In terms of strong developer support, Gartner gives props to Avaya, saying:
Avaya Engagement Development Platform (EDP) and Avaya Snapins enable developers to quickly create unique communications enabled workflows and processes. The Esna Technologies acquisition, which closed on 28 May 2015, strengthens Avaya’s middleware capability and simplifies integration with business applications, such as Salesforce.
Cisco likewise got some love for its acquisition in June of Tropo, which Gartner says has “a communications platform as a service (cPaaS) solution with a large developer community of 200,000 that will speed development of communications integrated with targeted vertical and mobile applications.”
Microsoft was likewise singled out. “The vendor continues to advance a strong partner strategy, helping it to address the diverse range of enterprise requirements on a global basis,” Gartner says.
Interesting Takeaways & Tidbits from the 2015 Gartner Magic Quadrant for UC
Otherwise, following are what I thought were the most interesting tidbits of insight that Gartner had on the leading UC players.
Under strengths for IBM Gartner cited its open approach:
IBM’s approach offers an open framework for coexisting with legacy communications infrastructure, rather than competing with it.
Microsoft, meanwhile, got kudos for its work with video:
Significant improvements this year are in the area of video, with the addition of the SfB (Skype for Business) Video Interop Server, which allows native integration with certain thirdparty video teleconferencing systems, the ability to make video calls over the Internet with Skype consumer users and the Surface Hub team collaboration device that integrates with SfB meetings.

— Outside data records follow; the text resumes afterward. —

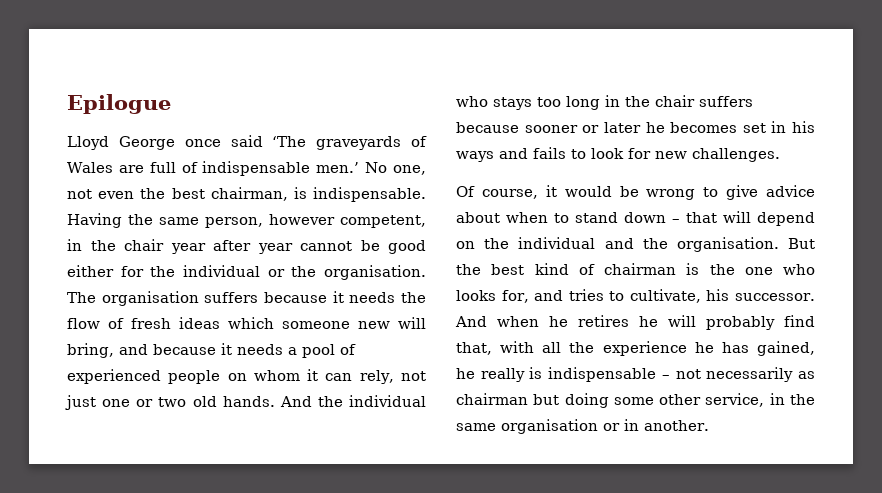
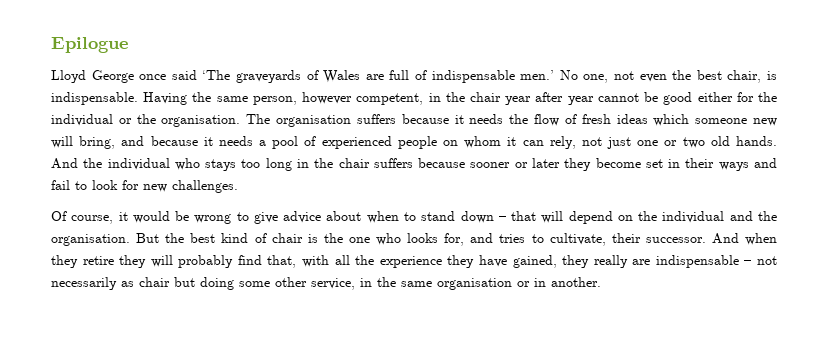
[210,187,288,201] chairman, -> [727,70,762,83] chair,
[645,122,738,133] he becomes -> [564,158,641,171] they become
[792,121,815,133] his -> [685,158,715,168] their
[533,147,566,159] fails -> [51,180,70,190] fail
[604,263,676,275] chairman -> [271,233,303,243] chair
[706,289,730,301] his -> [611,233,641,243] their
[549,315,658,327] he retires he -> [51,255,147,268] they retire they
[694,341,815,356] [456,367,543,382] he has gained, he really is -> [447,255,651,268] they have gained, they really are
[456,393,528,405] chairman -> [139,277,170,287] chair

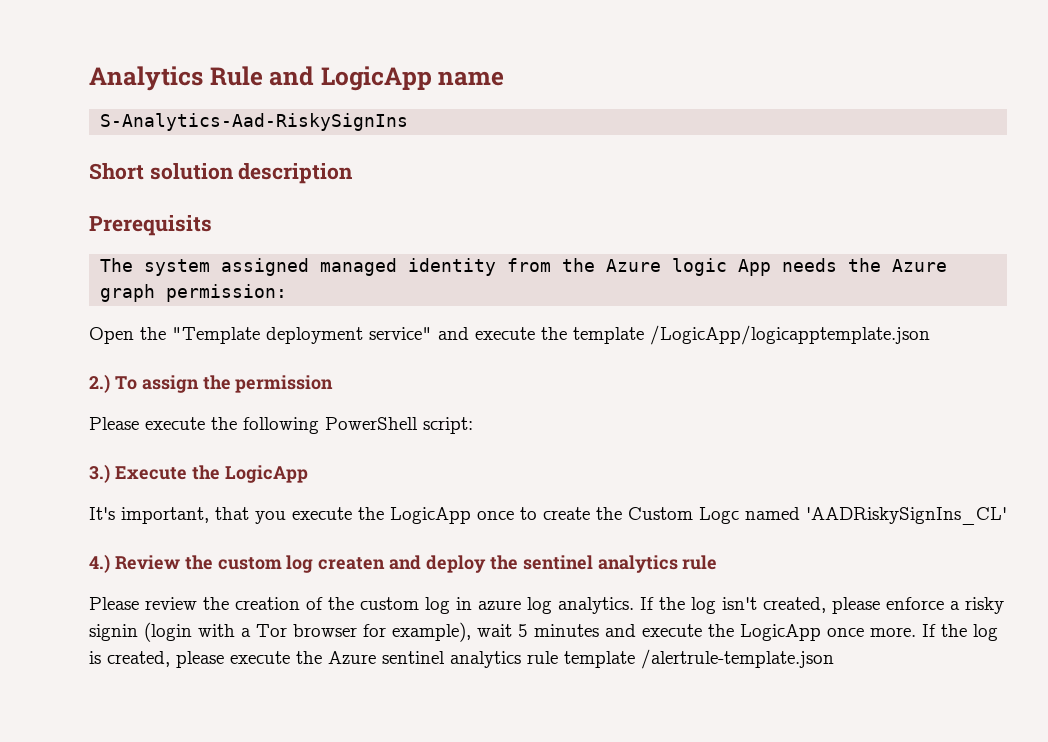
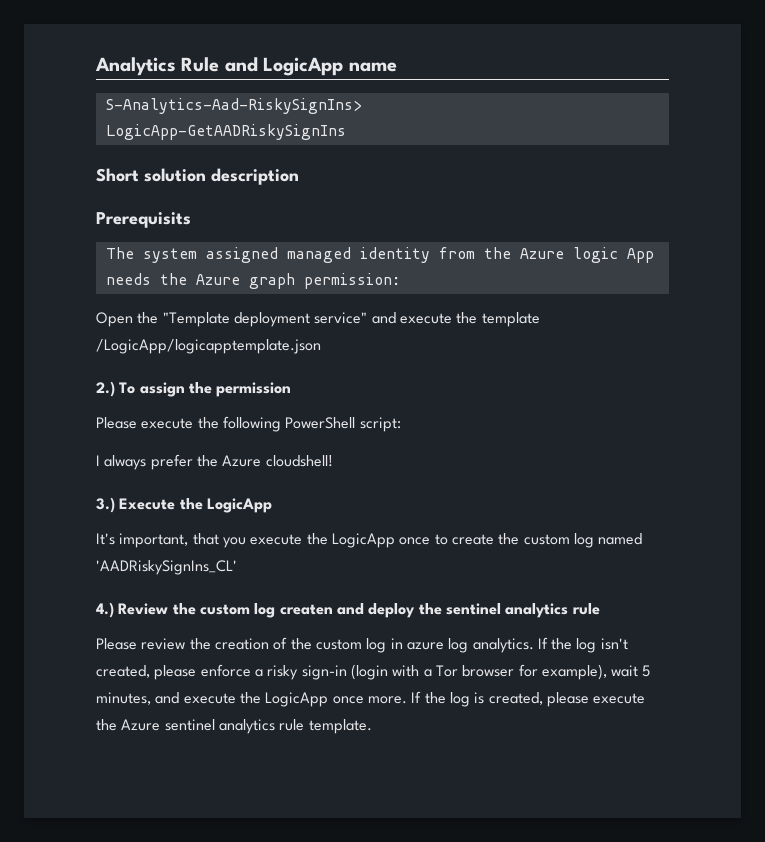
[100,113,409,131] S-Analytics-Aad-RiskySignIns -> [105,98,362,114] [105,124,346,140] S-Analytics-Aad-RiskySignIns> // LogicApp-GetAADRiskySignIns
(473, 425) none -> [96,454,333,470] // I always prefer the Azure cloudshell!
[628,507,739,524] Custom Logc -> [523,533,594,548] custom log
[89,624,138,641] signin -> [301,665,347,680] sign-in
[534,624,599,637] minutes -> [96,692,151,705] minutes,
[564,649,834,669] template /alertrule-template.json -> [308,719,372,734] template.

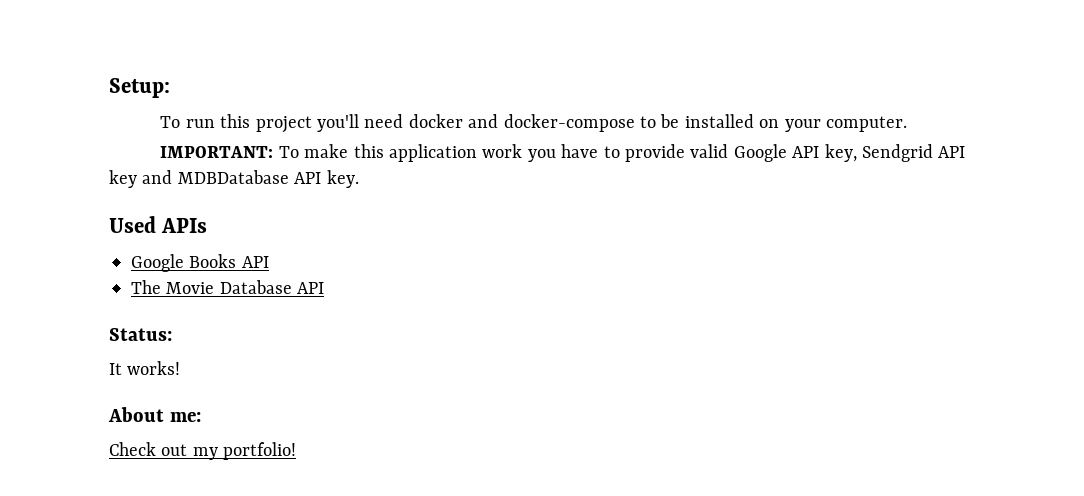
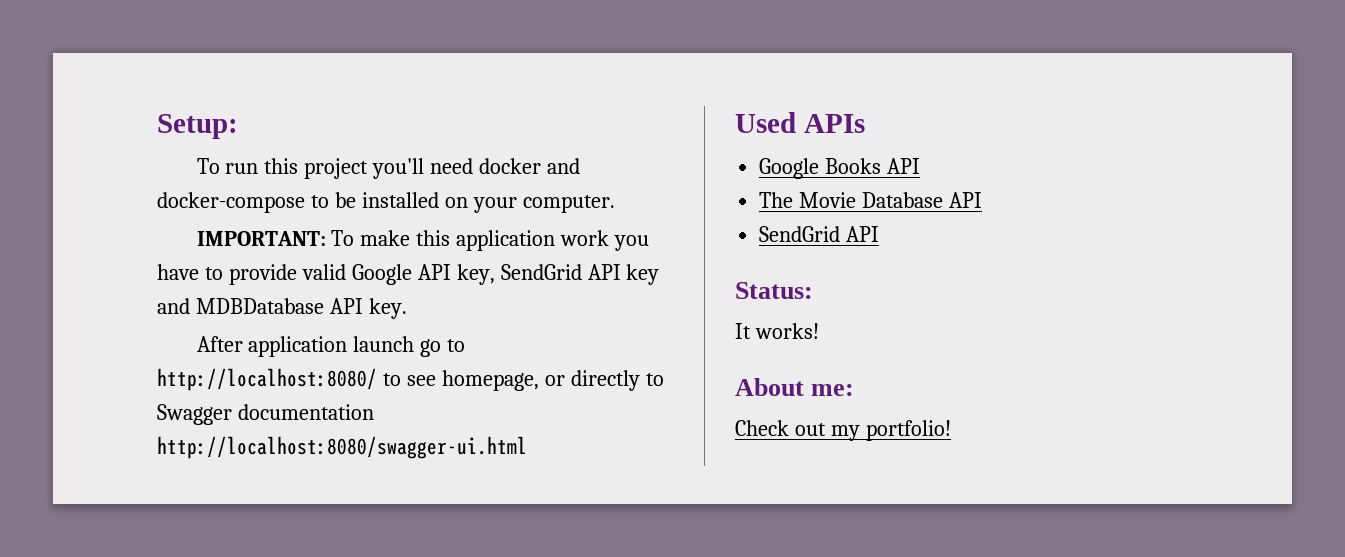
[862,144,934,162] Sendgrid -> [500,264,582,280] SendGrid
(359, 179) none -> [196,336,466,357] [157,368,664,391] [157,404,374,425] [157,436,527,459] // After application launch go to http://localhost:8080/ to see homepage, or directly to Swagger documentation http://localhost:8080/swagger-ui.html
(325, 288) none -> [759,226,880,242] // SendGrid API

Gartner also had some words of caution for those considering Microsoft:
Microsoft has announced intentions to deliver PSTN and other services in Office 365, and to integrate these with onpremises telephony in some cases. However, the public roadmap today does not include the detail required for planning and for comparing the options. Additionally, in some cases, it appears that Microsoft will be directly competing with some partner offers in the near future.
Mitel got high marks for making last year’s acquisition of Aastra pay off:
Mitel has expanded its market reach significantly with the Aastra acquisition, and has leveraged the synergy across the two companies. This has increased the overall competitiveness of Mitel in both EMEA and North America, where, according to Gartner, in 4Q14, the combined company is the No. 1ranked telephony vendor in Western Europe, No. 4 in North America and No. 4 worldwide.
ShoreTel just recently introduced its latest UC offering, which Gartner seems to like:
In June 2015, ShoreTel introduced its new Connect product. While Connect draws from the existing ShoreTel 14 distributed architecture, it incorporates significant upgrades, enabling the same software to be used in both customer on premises deployments and in ShoreTel’s own cloud UCaaS offering. …Together, these enable hybrid deployments as well as redundant appliance deployments as desired.
A caveat for ShoreTel is that its platform is “primarily geared toward small and midsize organizations of under 2,000 users,” Gartner says.